Di lantai 6 tepatnya di rooftop sekolah, Bara tampak menikmati sebatang rokok di jarinya. Antara bahagia dan takut. Bahagia karena seseorang yang ia tunggu-tunggu akhirnya bisa selalu di sampingnya. Namun di sisi lain ia juga merasa takut jika terjadi sesuatu buruk oleh gadisnya, tak bisa dipungkiri jika sebenarnya Bara memiliki musuh yang berbahaya bagi Felicia.
Sampai detik ini jantungnya tak berhenti berdebar. Senyum tipis terukir di wajahnya. Ia benar-benar begitu bahagia melihat gadisnya datang. Senyum yang melekat di wajah Felicia selalu bisa membuatnya tak berkutik. Hanya Felicia lah satu-satunya orang yang bisa mengendalikan seorang Bara.
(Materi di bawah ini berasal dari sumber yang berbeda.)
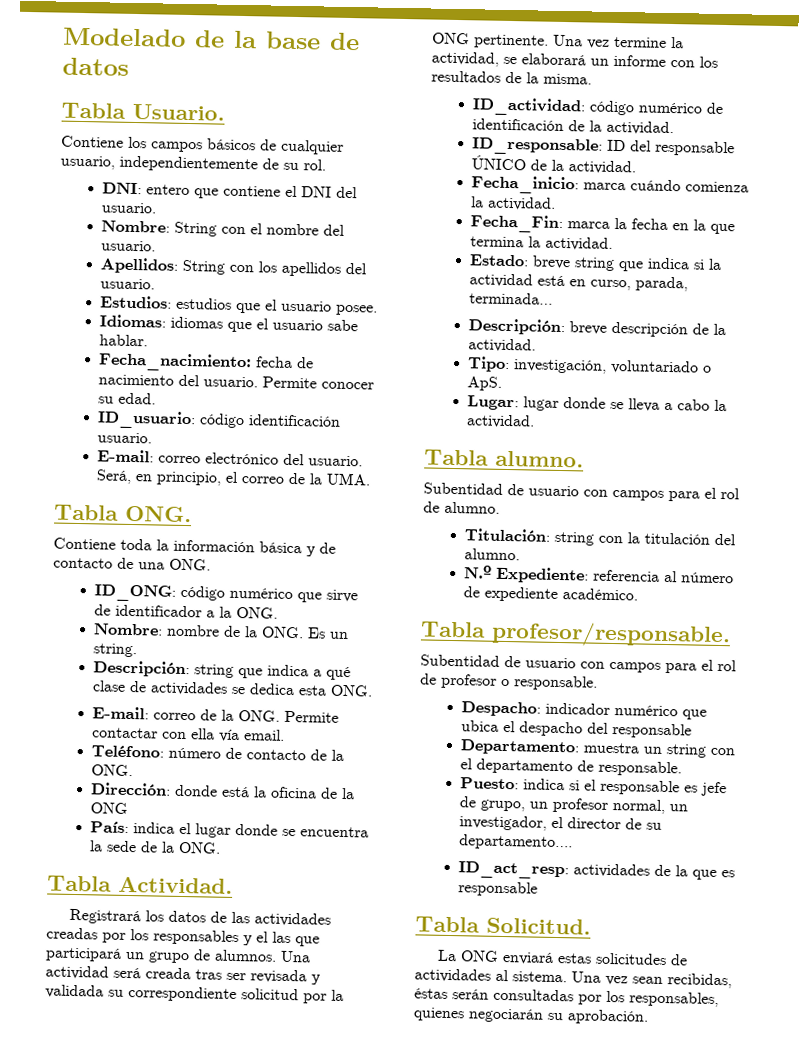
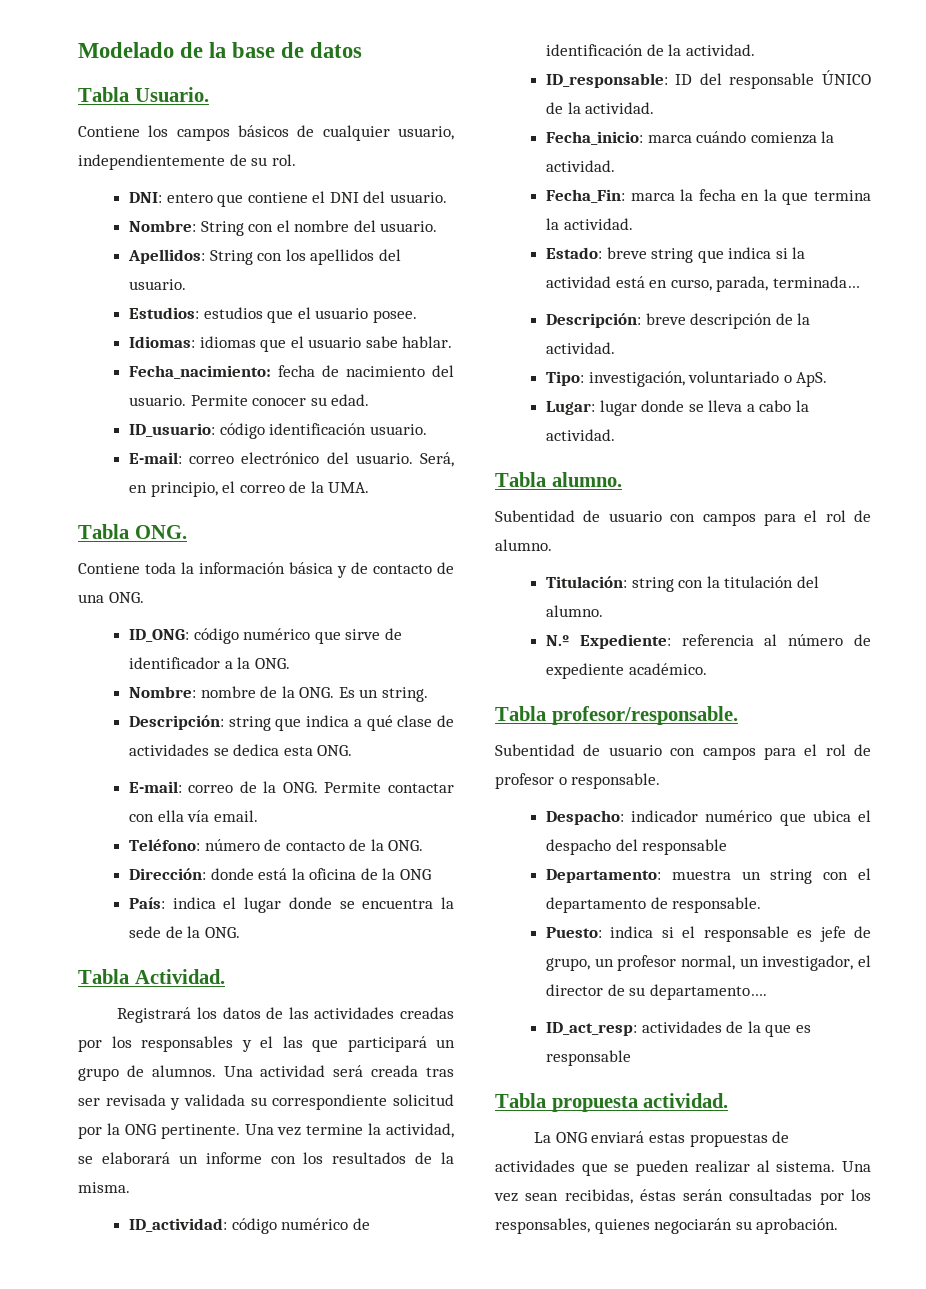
- Tabla Solicitud.
+ Tabla propuesta actividad.
- La ONG enviará estas solicitudes de actividades al sistema.
+ La ONG enviará estas propuestas de actividades que se pueden realizar al sistema.

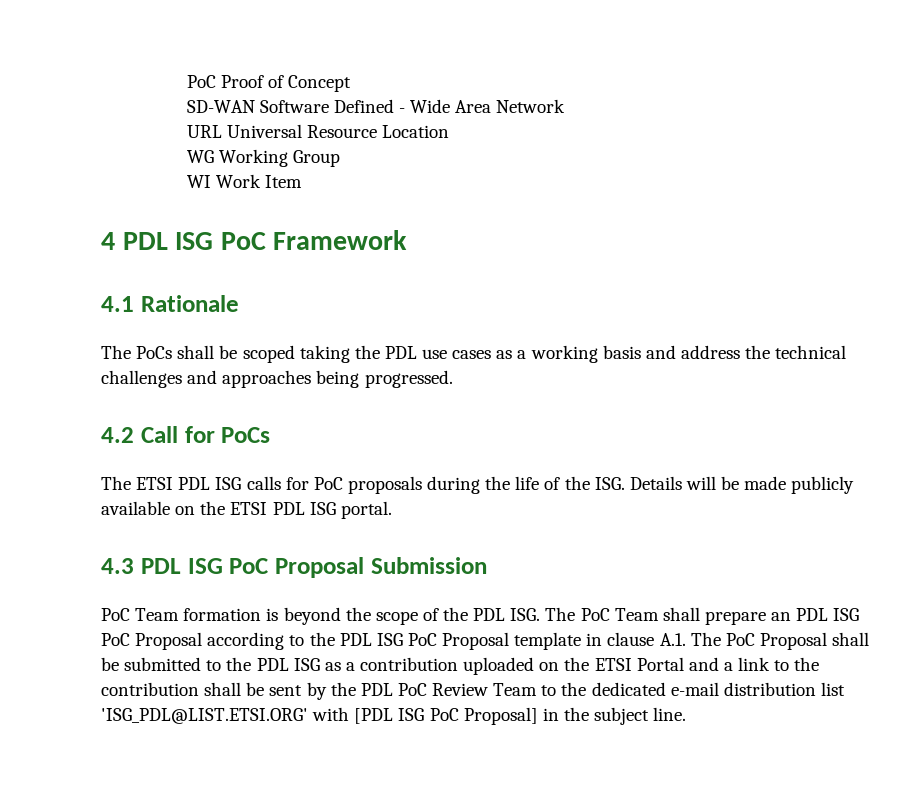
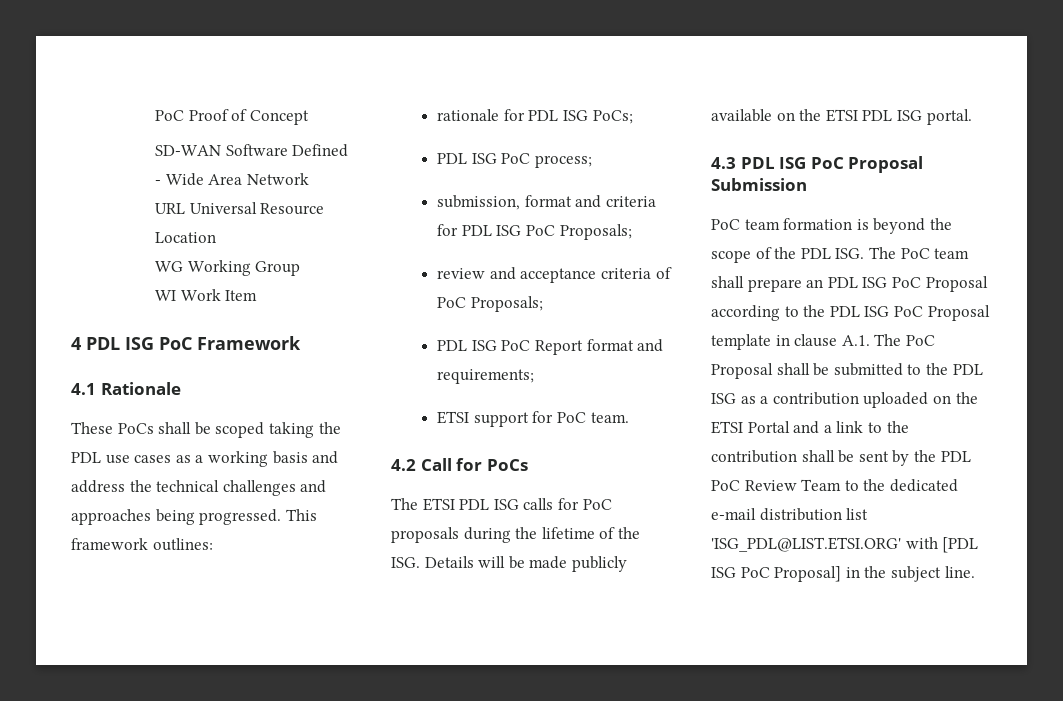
- The PoCs shall be scoped taking the PDL use cases as a working basis and address the technical challenges and approaches being progressed.
+ These PoCs shall be scoped taking the PDL use cases as a working basis and address the technical challenges and approaches being progressed. This framework outlines:
+ rationale for PDL ISG PoCs;
+ PDL ISG PoC process;
+ submission, format and criteria for PDL ISG PoC Proposals;
+ review and acceptance criteria of PoC Proposals;
+ PDL ISG PoC Report format and requirements;
+ ETSI support for PoC team.
- The ETSI PDL ISG calls for PoC proposals during the life of the ISG. Details will be made publicly available on the ETSI PDL ISG portal.
+ The ETSI PDL ISG calls for PoC proposals during the lifetime of the ISG. Details will be made publicly available on the ETSI PDL ISG portal.
- PoC Team formation is beyond the scope of the PDL ISG. The PoC Team shall prepare an PDL ISG PoC Proposal according to the PDL ISG PoC Proposal template in clause A.1. The PoC Proposal shall be submitted to the PDL ISG as a contribution uploaded on the ETSI Portal and a link to the contribution shall be sent by the PDL PoC Review Team to the dedicated e-mail distribution list 'ISG_PDL@LIST.ETSI.ORG' with [PDL ISG PoC Proposal] in the subject line.
+ PoC team formation is beyond the scope of the PDL ISG. The PoC team shall prepare an PDL ISG PoC Proposal according to the PDL ISG PoC Proposal template in clause A.1. The PoC Proposal shall be submitted to the PDL ISG as a contribution uploaded on the ETSI Portal and a link to the contribution shall be sent by the PDL PoC Review Team to the dedicated e-mail distribution list 'ISG_PDL@LIST.ETSI.ORG' with [PDL ISG PoC Proposal] in the subject line.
Langkah seseorang mendekati kursi yang diduduki Bara. Ia tak memperdulikan itu, tatapannya hanya lurus ke depan melihat beberapa pepohonan hijau.
"Bar."
Alis Bara terangkat menatap tiga orang yang tak jauh darinya.
Marva, Eric, dan Tristan mendudukan diri di hadapan Bara. Jujur mereka tak tau harus apa, suasana menjadi canggung. Apa lagi Bara baru saja marah dengan Marva.
"Bar, soal tadi gue minta maaf," ucap Marva memberanikan diri. Bara mengangguk singkat tanpa mengucapkan sepatah kata pun.
"Gue bener-bener gak tau deh Bar, kok lo tadi tiba-tiba marah gitu," selidik Tristan.
"Felicia siapa?" tanya Eric.
"Pacar gue."
"Hmpff...." Sekuat tenaga Eric dan Marva menahan tawanya yang akan pecah, sedangkan Tristan mengeleng tak percaya.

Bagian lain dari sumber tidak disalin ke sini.